El resto del día había ido aún peor. Diego encontró a Toño Velarde y lo condujo a la comisaría. Lo interrogaron sobre su presencia en la zona donde horas más tarde se encontró el cadáver de Yumilca, pero Velarde tenía una magnífica coartada: podía probar que aquella noche había estado coordinando la pegada de carteles del candidato a la alcaldía Jaime Morante. Media docena de jóvenes que participaron en aquella pegada de carteles declararon sin titubeos que Velarde estuvo con ellos durante aquella noche. Cuando acabaron de pegar los carteles, se fueron de juerga y se acostaron al amanecer. El propio Morante llamó por teléfono al comisario y habló a favor de su simpatizante. El resultado fue que a Toño Velarde lo dejaron en libertad horas más tarde, a pesar de que algunos de los miembros del equipo que investigaba el caso, en especial Murillo, lo veían como uno de los principales sospechosos. Después de todo, aquel bruto había dado muestras suficientes de ser un racista convencido, y el alboroto que reinaba en el barrio podía venirle muy bien a Morante en las elecciones.

Estrada, por su parte, llegó poco después junto con Higinio Palacios y Meruelo. Traían detenido al músico ruso. Al parecer, Yumilca había sido vista en un bar próximo a su casa la noche en la que se la vio por última vez. En aquel bar había estado esa noche Serguei intentando vender algunas de las figuras que tallaba con su cuchillo. El dueño del bar recordaba claramente que el ruso había hablado con Yumilca ofreciéndole su mercancía, pero ella lo había rechazado.

Estrada estaba exultante. Se jactaba de haber encontrado al asesino en su primera incursión en el barrio; una zona que, según alardeó, conocía a la perfección. Junto al ruso, los inspectores traían a remolque a una mujer alta, impresionante. Era Raisa, la esposa de Serguei. Ella gritaba e insultaba a los policías. Aseguraba que su marido no tenía nada que ver con la muerte de aquellas putas. Por su parte, Estrada, exhibiendo una sonrisa burlona, mostró a todos algunos de los cuchillos con los que Serguei trabajaba la madera.

—Los chicos de la policía científica tienen trabajo —dijo.

Diego no estaba seguro de que aquel hombre fuera el asesino que buscaban, pero tampoco podía negarlo.

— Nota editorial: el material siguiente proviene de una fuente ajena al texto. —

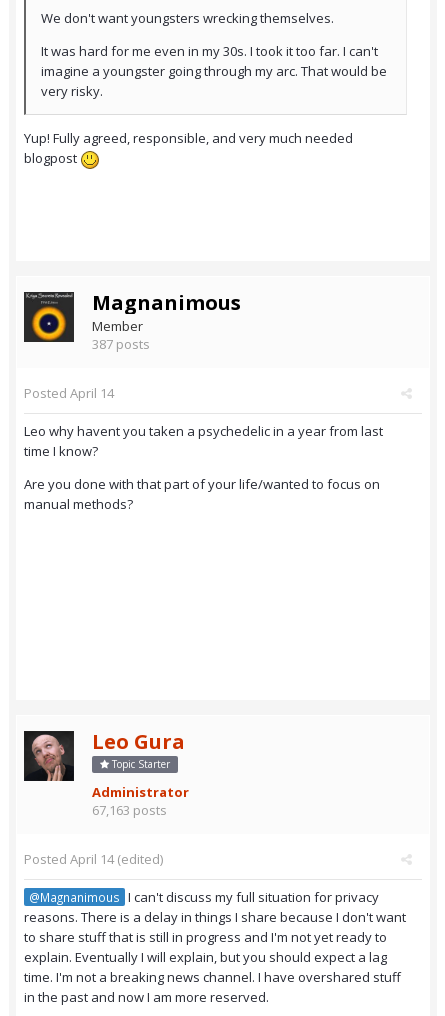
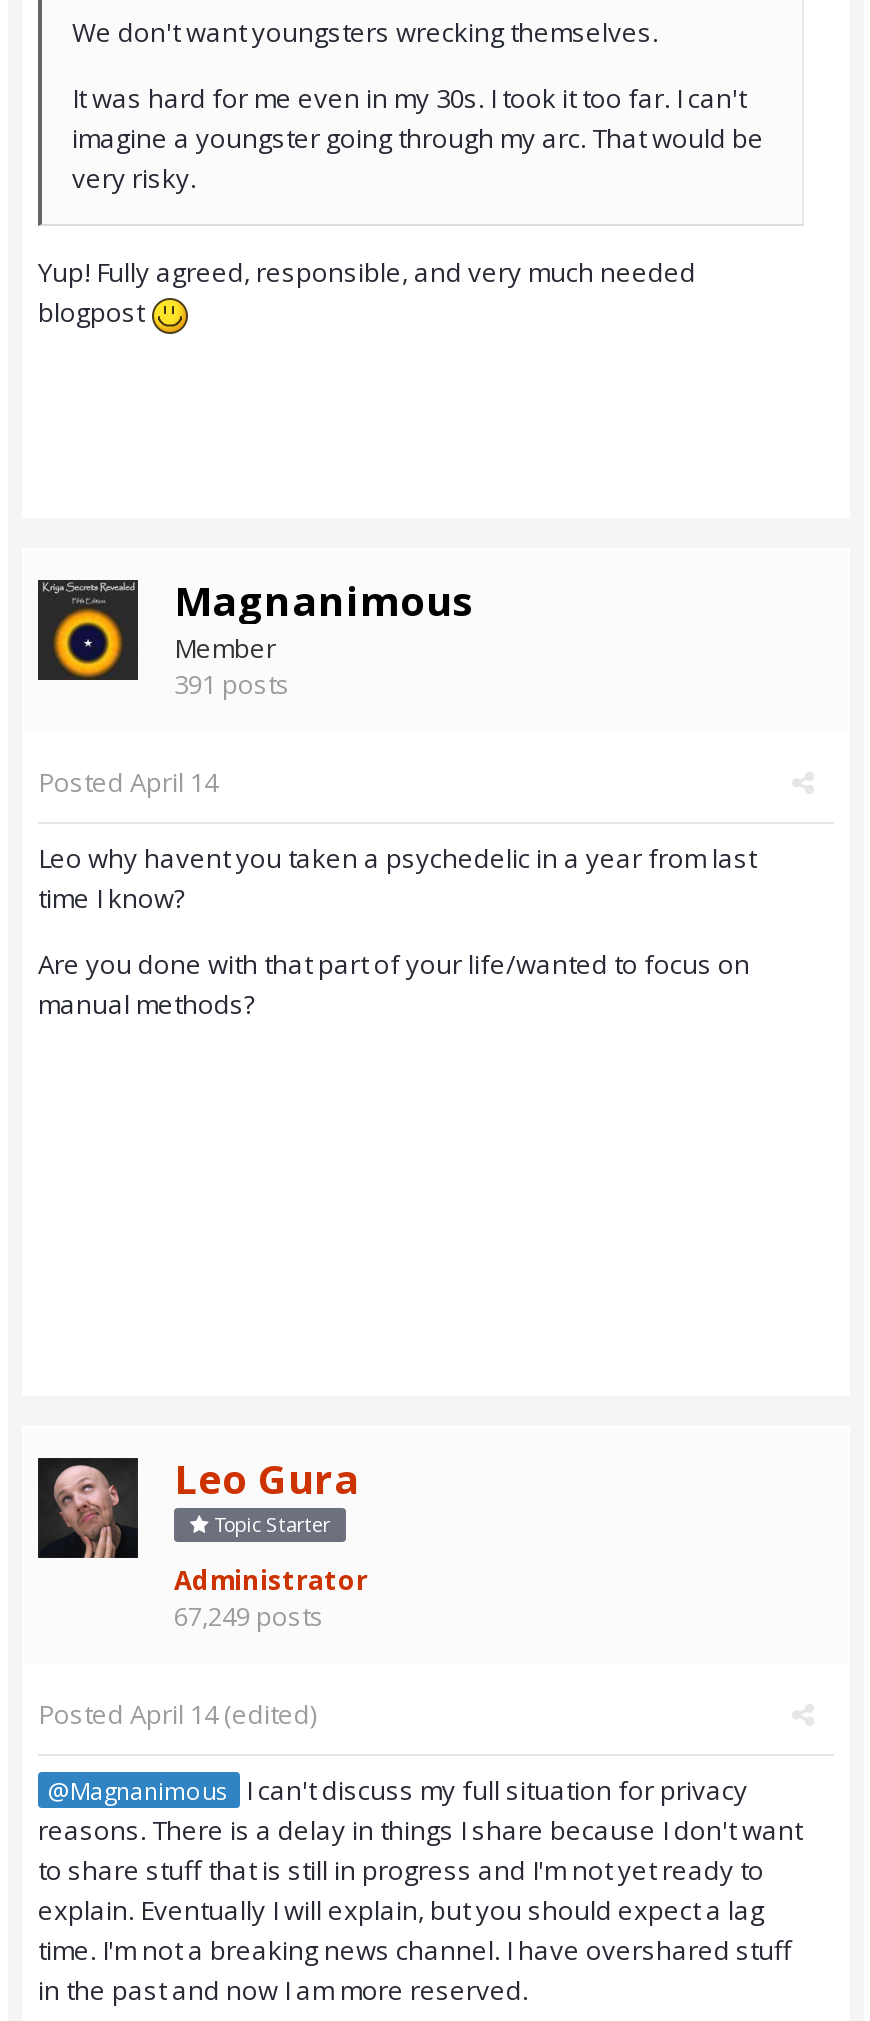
[92,335,150,353] 387 posts -> [174,666,290,702] 391 posts
[92,801,167,819] 67,163 posts -> [174,1598,324,1634] 67,249 posts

No quería darle el gusto a Estrada de mantener con él una discusión en público.

A media tarde, pidió permiso a Tomás Herrera para irse a casa. Herrera le comentó en privado lo que don Luis le había explicado a propósito de por qué estaba en el barrio a aquellas horas de la noche. Los policías intercambiaron una mirada cómplice tras contemplar al ruso, que parecía haberse venido abajo. Tomás y Diego no parecían estar seguros de nada, al contrario que Estrada, el gran triunfador de la jornada.